Aku kembali duduk di atas kasur. Semua terdiam sibuk dengan pikiran masing-masing. Aku sambil menahan perut perih karena lapar. Lagi, pintu dibuka dari luar. Kali ini pria berkepala plontos yang datang memeriksa.

"Loh, kenapa belum dimakan makanannya?" tanya pria itu. Matanya tertuju pada makanan di atas meja. Sejurus kemudian menatap ke arah kami berlima yang membisu.

"Makanan itu aman untuk dimakan. Makanlah!" titahnya.

"Dari mana kami bisa tahu kalau makanan itu aman dimakan?" tanyaku. Lelaki itu membuktikan dengan menyicip makanan sedikit-sedikit pada semua piring.

"Aman. Makanlah!" Pria itu membagikan piring ke hadapan kami satu-satu. Lalu keluar. Aku cepat-cepat melahap makanannya, karena sudah tak tahan dengan rasa perih di perut. Mulanya keempat gadis itu menatapku dengan tatapan ngeri. Mungkin ngeri aku kenapa-kenapa setelah makan.

"Aman, kok. Makan aja! Rasanya juga enak," kataku. Keempat gadis itu mulai meraih piringnya dengan ekspresi ragu, tapi akhirnya dilahap juga sampek tandas.

"Huh, amaaan, jadi nanti kalau mati kita mati semua," kataku.

"Kakaaaak!" teriak mereka berempat, lanjut manyun. Aku lanjut terbahak. Berusaha mencairkan suasana yang tegang.

"Aku masih muda gak mau mati dulu. Masih pengen nikah, berkarier," sahut Lita.

"Aku jugaaa," timpal tiga gadis lainnya kompak.

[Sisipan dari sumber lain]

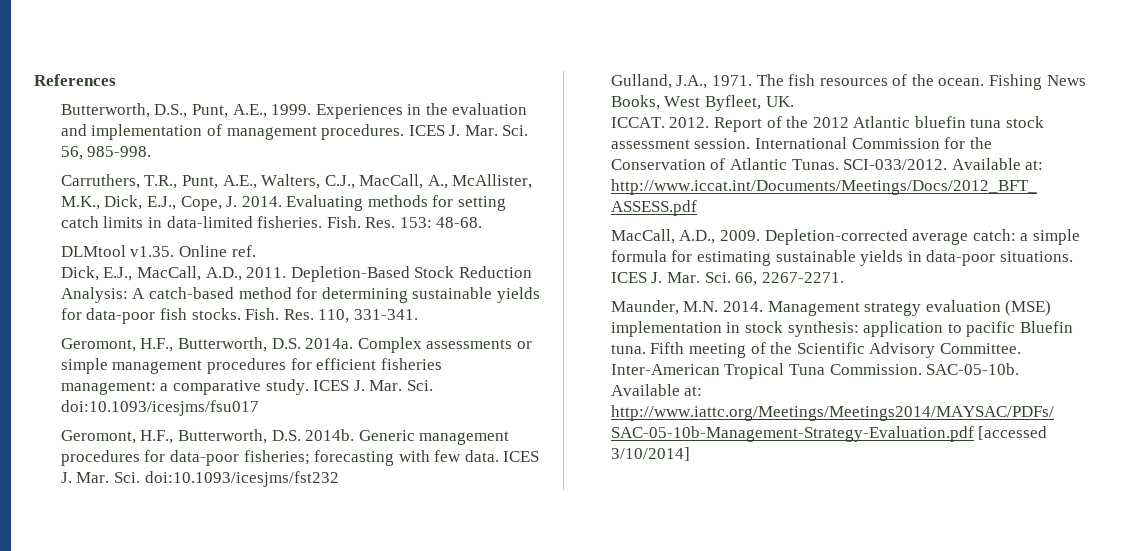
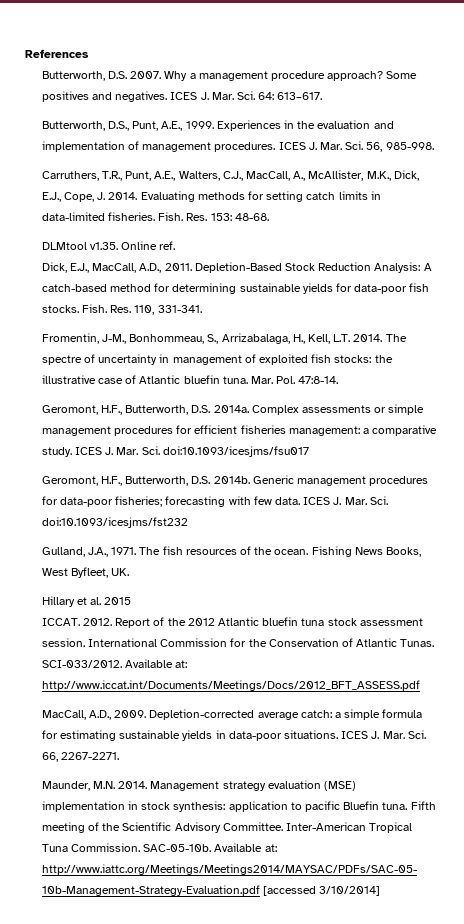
+ Butterworth, D.S. 2007. Why a management procedure approach? Some positives and negatives. ICES J. Mar. Sci. 64: 613–617.
+ Fromentin, J-M., Bonhommeau, S., Arrizabalaga, H., Kell, L.T. 2014. The spectre of uncertainty in management of exploited fish stocks: the illustrative case of Atlantic bluefin tuna. Mar. Pol. 47:8-14.
+ Hillary et al. 2015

"Hmmm, kira-kira siapa ya, yang bakal datang duluan melamar, ajal atau jodoh?" godaku. Mereka berempat kembali merajuk dan berteriak.

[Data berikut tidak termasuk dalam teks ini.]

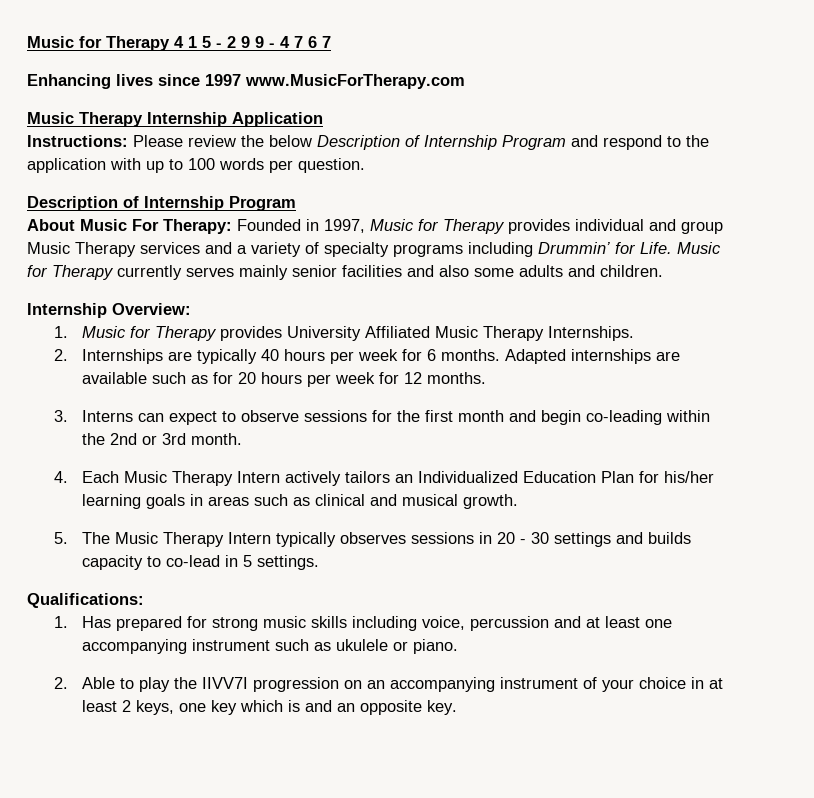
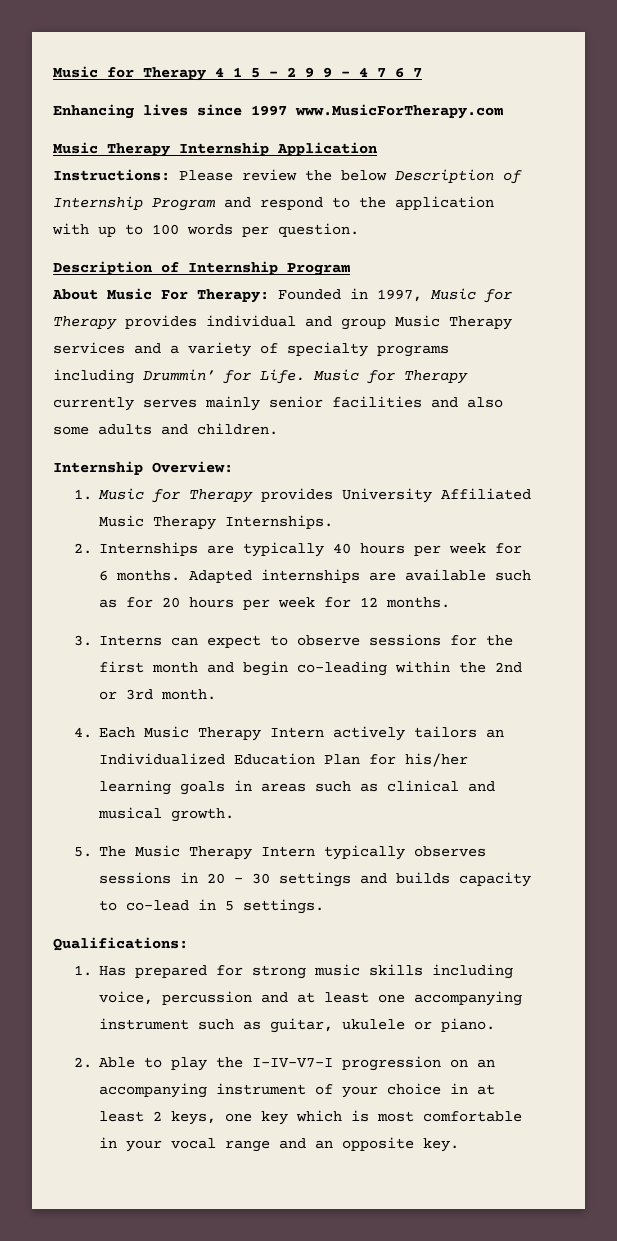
- 1. Has prepared for strong music skills including voice, percussion and at least one accompanying instrument such as ukulele or piano.
+ 1. Has prepared for strong music skills including voice, percussion and at least one accompanying instrument such as guitar, ukulele or piano.
- 2. Able to play the IIVV7I progression on an accompanying instrument of your choice in at least 2 keys, one key which is and an opposite key.
+ 2. Able to play the I-IV-V7-I progression on an accompanying instrument of your choice in at least 2 keys, one key which is most comfortable in your vocal range and an opposite key.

"Jangan gitu dong, Kaaak!" sungut Ani.

"Iya deh, maaf. Aku doakan semoga kita semua bisa selamat dari sini dan ke depannya bisa hidup bahagia serta sejahtera." Mereka kompak mengamini.

"Woi! Keluar kalian semua!" teriak seseorang lantang. Kami berlima pun terdiam menajamkan telinga.

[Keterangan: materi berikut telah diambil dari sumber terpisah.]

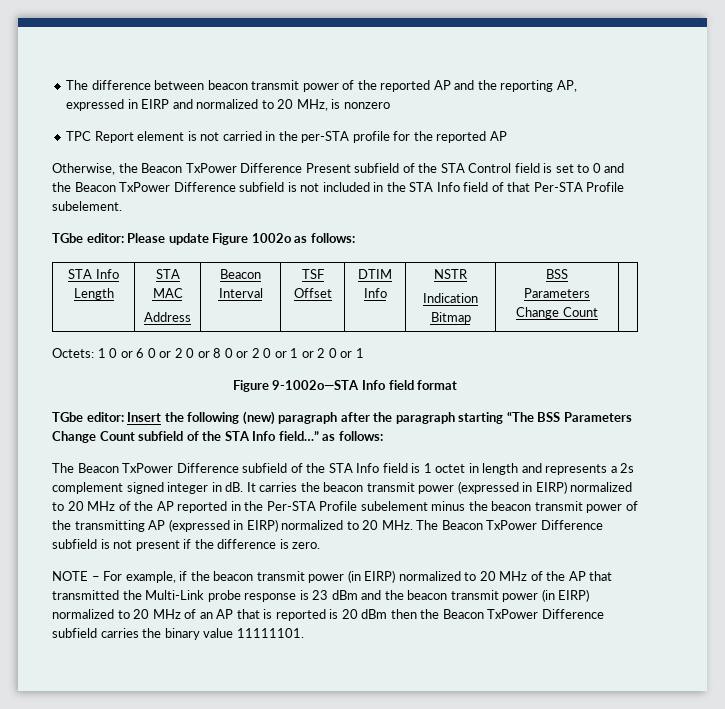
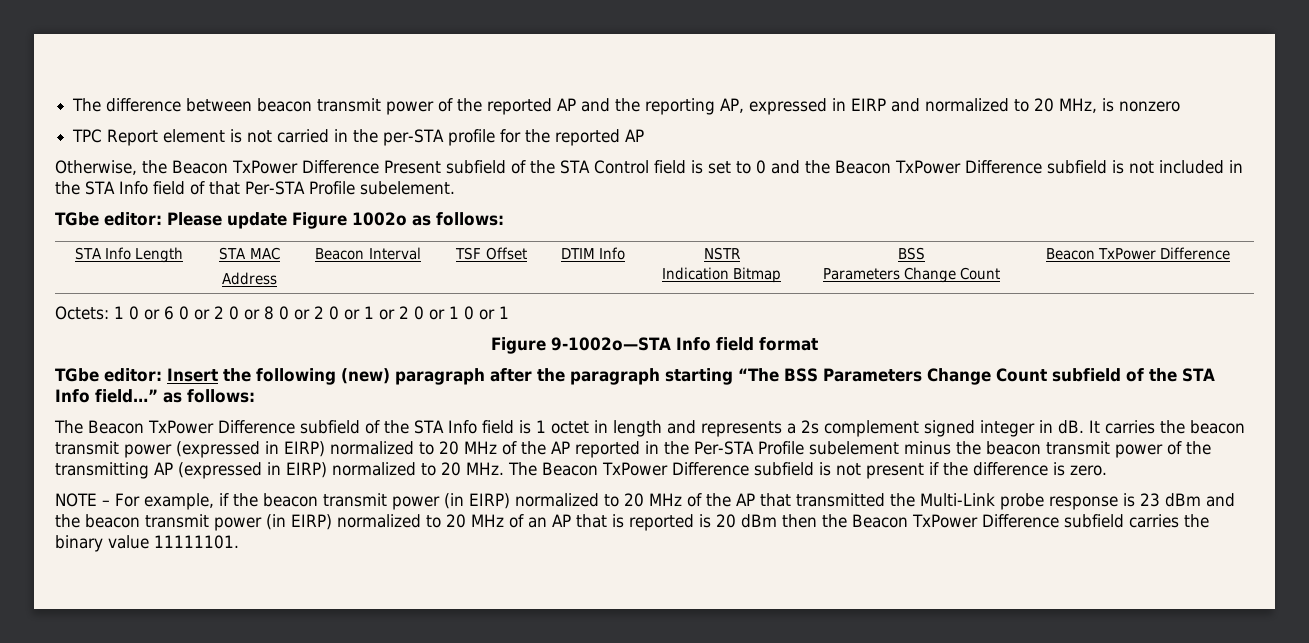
  STA Info Length | STA MAC
  Address | Beacon Interval | TSF Offset | DTIM Info | NSTR
  Indication Bitmap | BSS
- Parameters Change Count |
+ Parameters Change Count | Beacon TxPower Difference
- Octets: 1 0 or 6 0 or 2 0 or 8 0 or 2 0 or 1 or 2 0 or 1
+ Octets: 1 0 or 6 0 or 2 0 or 8 0 or 2 0 or 1 or 2 0 or 1 0 or 1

"Eh, suara apa itu?" lirih Nita.

"Sssth!" Ani mendesis sambil menempelkan telunjuk di bibir. Kami terdiam lagi.

"Keluar kalian!" Lagi, seorang pria berteriak. Suaranya terdengar tidak asing. Cepat aku turun dari ranjang dan melihat dari kaca jendela, tapi pemilik suara itu tidak terlihat. Dia berada di sisi lain rumah ini. Tak berselang lama terdengar suara motor yang sangat banyak mendekat kemari. Mengepung rumah ini. Kalau dilihat dari jaketnya yang senada, sepertinya mereka anak motor.